Recorded data
—————
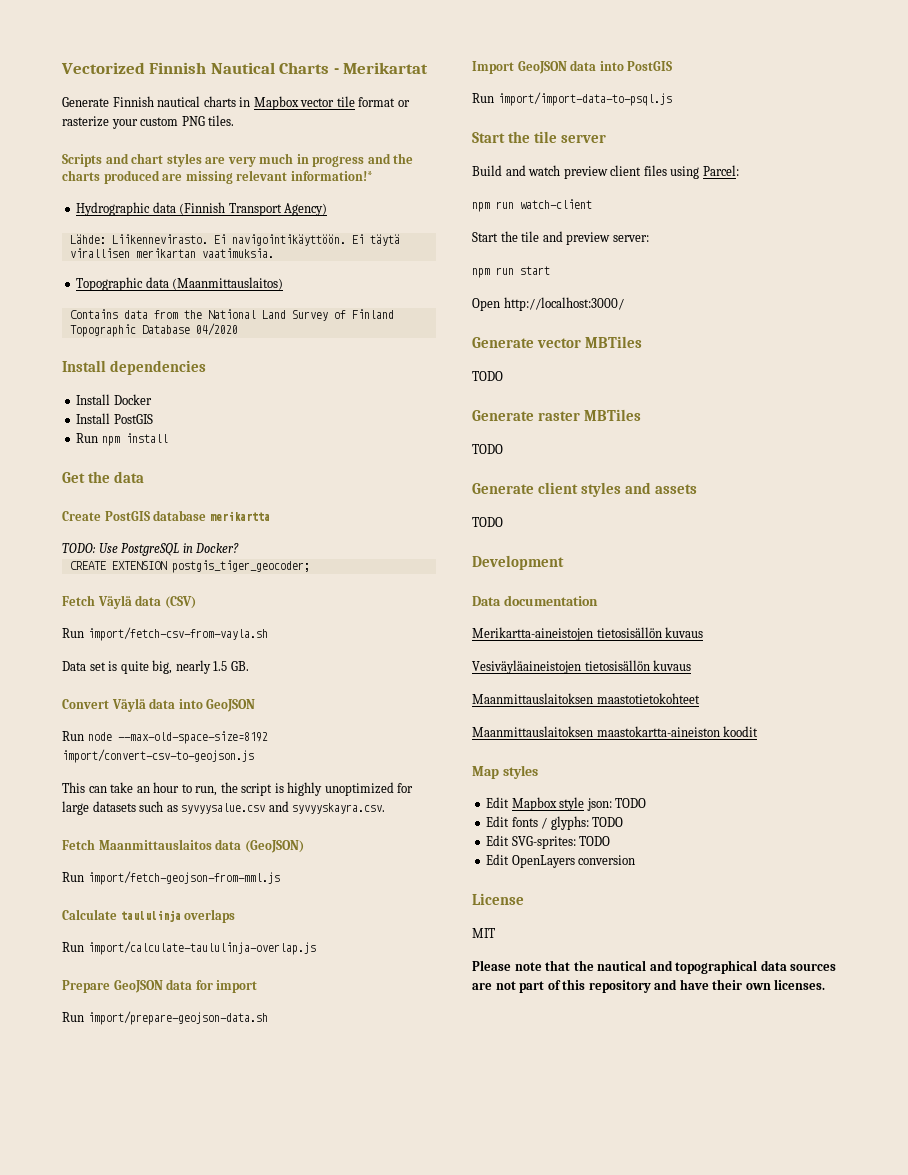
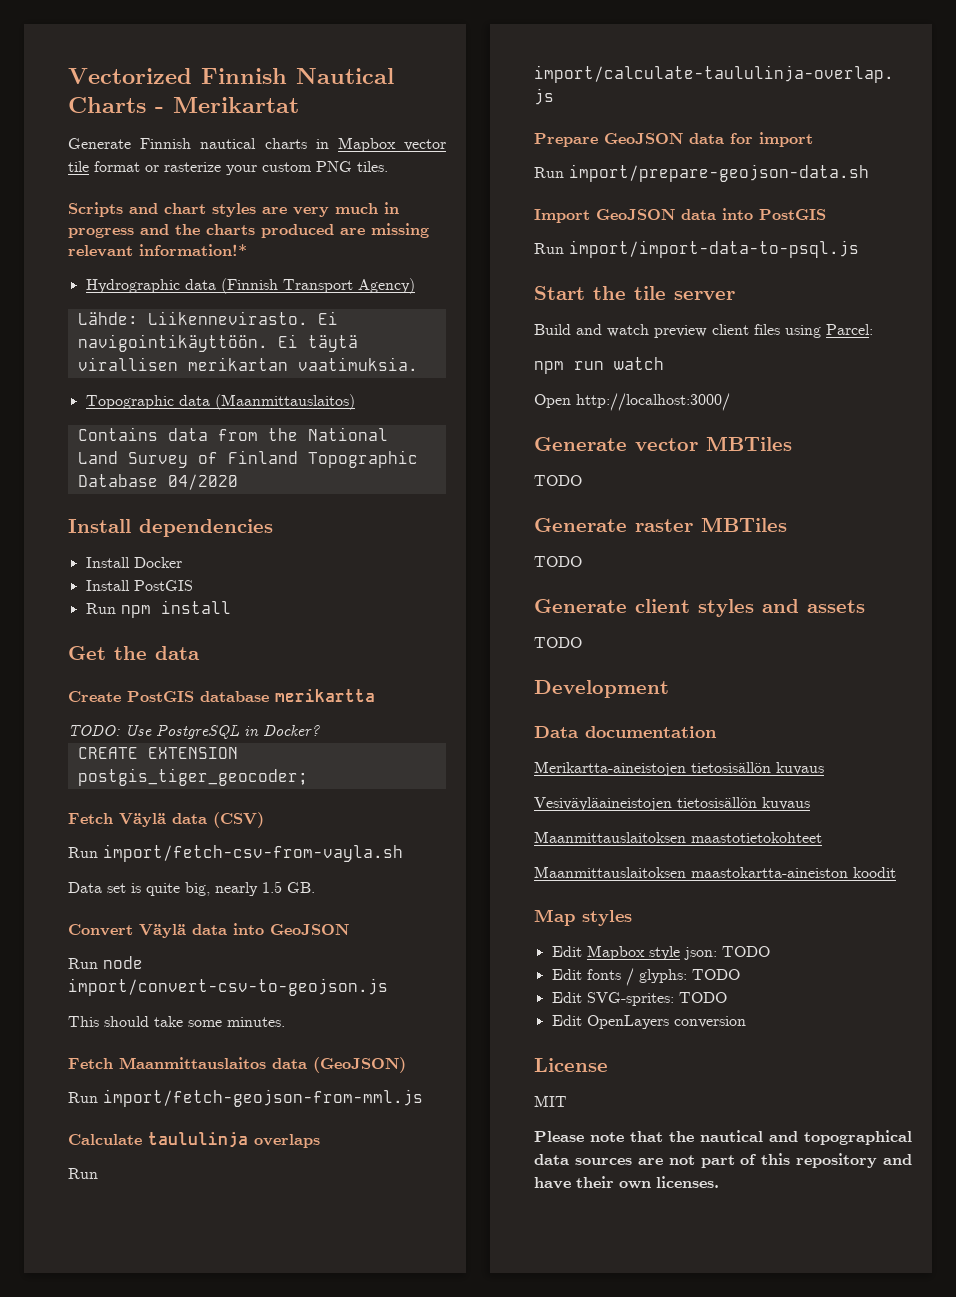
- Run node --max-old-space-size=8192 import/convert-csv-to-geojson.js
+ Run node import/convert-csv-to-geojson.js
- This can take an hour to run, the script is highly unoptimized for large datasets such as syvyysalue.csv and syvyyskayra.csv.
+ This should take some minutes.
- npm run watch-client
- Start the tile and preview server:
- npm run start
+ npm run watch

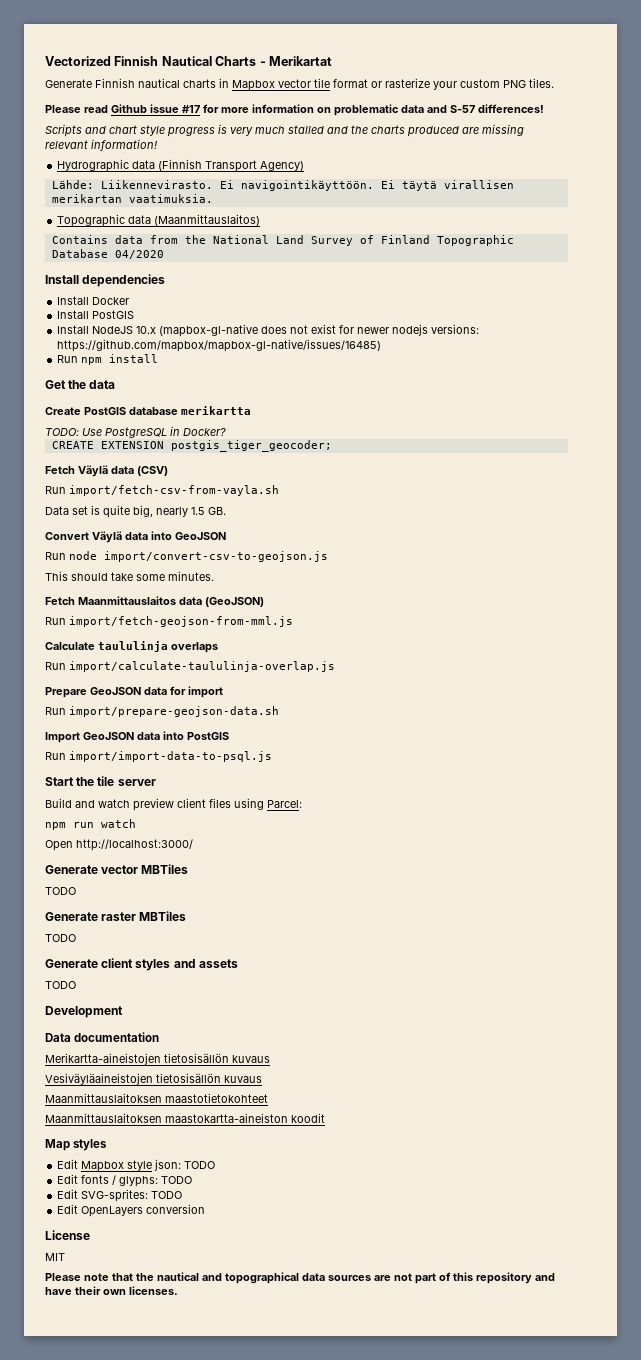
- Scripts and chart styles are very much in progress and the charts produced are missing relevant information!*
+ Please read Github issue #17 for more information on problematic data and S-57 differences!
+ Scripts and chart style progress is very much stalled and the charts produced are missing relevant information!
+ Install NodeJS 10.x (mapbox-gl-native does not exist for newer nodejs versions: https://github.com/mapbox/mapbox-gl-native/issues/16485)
—————
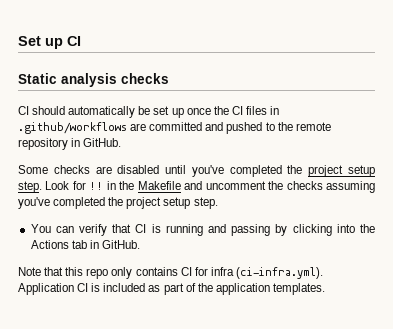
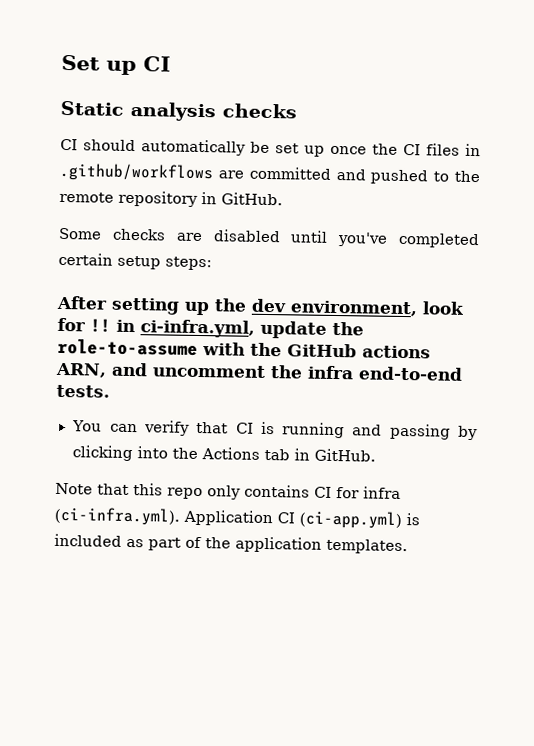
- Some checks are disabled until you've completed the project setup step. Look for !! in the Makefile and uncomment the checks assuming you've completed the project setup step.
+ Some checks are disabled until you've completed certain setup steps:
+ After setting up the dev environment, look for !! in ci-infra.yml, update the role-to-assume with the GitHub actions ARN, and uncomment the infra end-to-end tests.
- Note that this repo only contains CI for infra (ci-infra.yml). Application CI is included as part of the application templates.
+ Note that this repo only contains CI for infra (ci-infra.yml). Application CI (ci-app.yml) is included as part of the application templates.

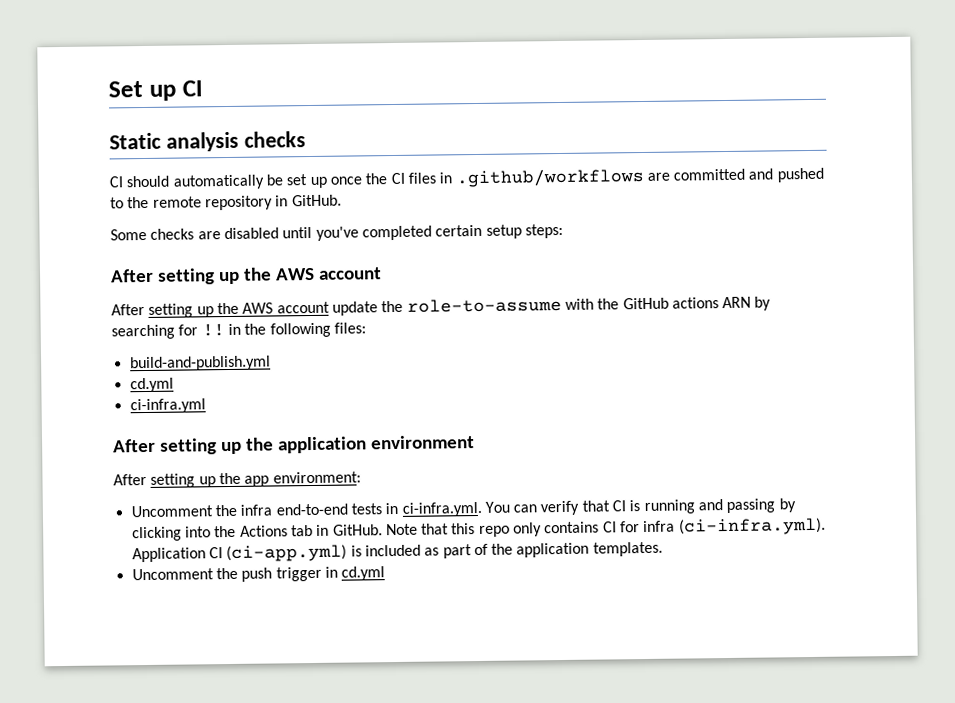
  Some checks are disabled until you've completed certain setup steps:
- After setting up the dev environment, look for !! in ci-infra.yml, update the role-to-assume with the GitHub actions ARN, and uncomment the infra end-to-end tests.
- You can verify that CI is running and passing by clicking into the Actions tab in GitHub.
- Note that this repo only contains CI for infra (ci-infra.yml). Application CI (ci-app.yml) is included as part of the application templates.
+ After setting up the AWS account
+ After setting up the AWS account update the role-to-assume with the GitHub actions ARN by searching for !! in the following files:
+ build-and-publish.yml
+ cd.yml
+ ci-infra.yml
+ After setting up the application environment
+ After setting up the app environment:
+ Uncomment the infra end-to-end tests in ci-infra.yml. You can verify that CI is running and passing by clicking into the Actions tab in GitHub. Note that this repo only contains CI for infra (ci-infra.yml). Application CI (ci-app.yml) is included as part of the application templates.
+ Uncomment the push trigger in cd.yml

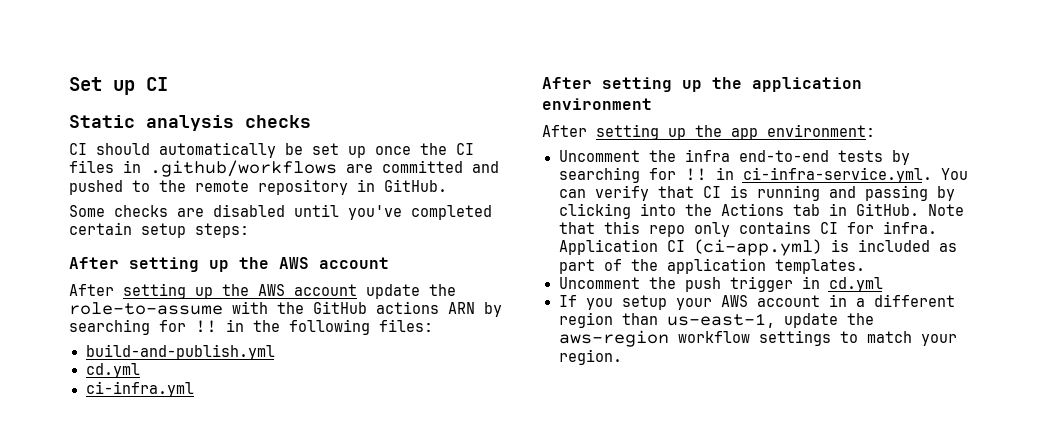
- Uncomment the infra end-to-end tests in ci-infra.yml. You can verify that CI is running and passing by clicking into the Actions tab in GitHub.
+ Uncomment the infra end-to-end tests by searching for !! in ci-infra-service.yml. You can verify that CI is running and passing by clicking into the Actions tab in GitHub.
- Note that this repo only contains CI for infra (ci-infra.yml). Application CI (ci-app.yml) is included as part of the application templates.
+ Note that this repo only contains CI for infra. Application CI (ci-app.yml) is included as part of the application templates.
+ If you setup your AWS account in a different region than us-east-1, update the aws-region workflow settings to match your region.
—————
→ **Work request**
Count how many lines of the entries include the string "assume". The number is the entire answer.

→ **Result of the task**
3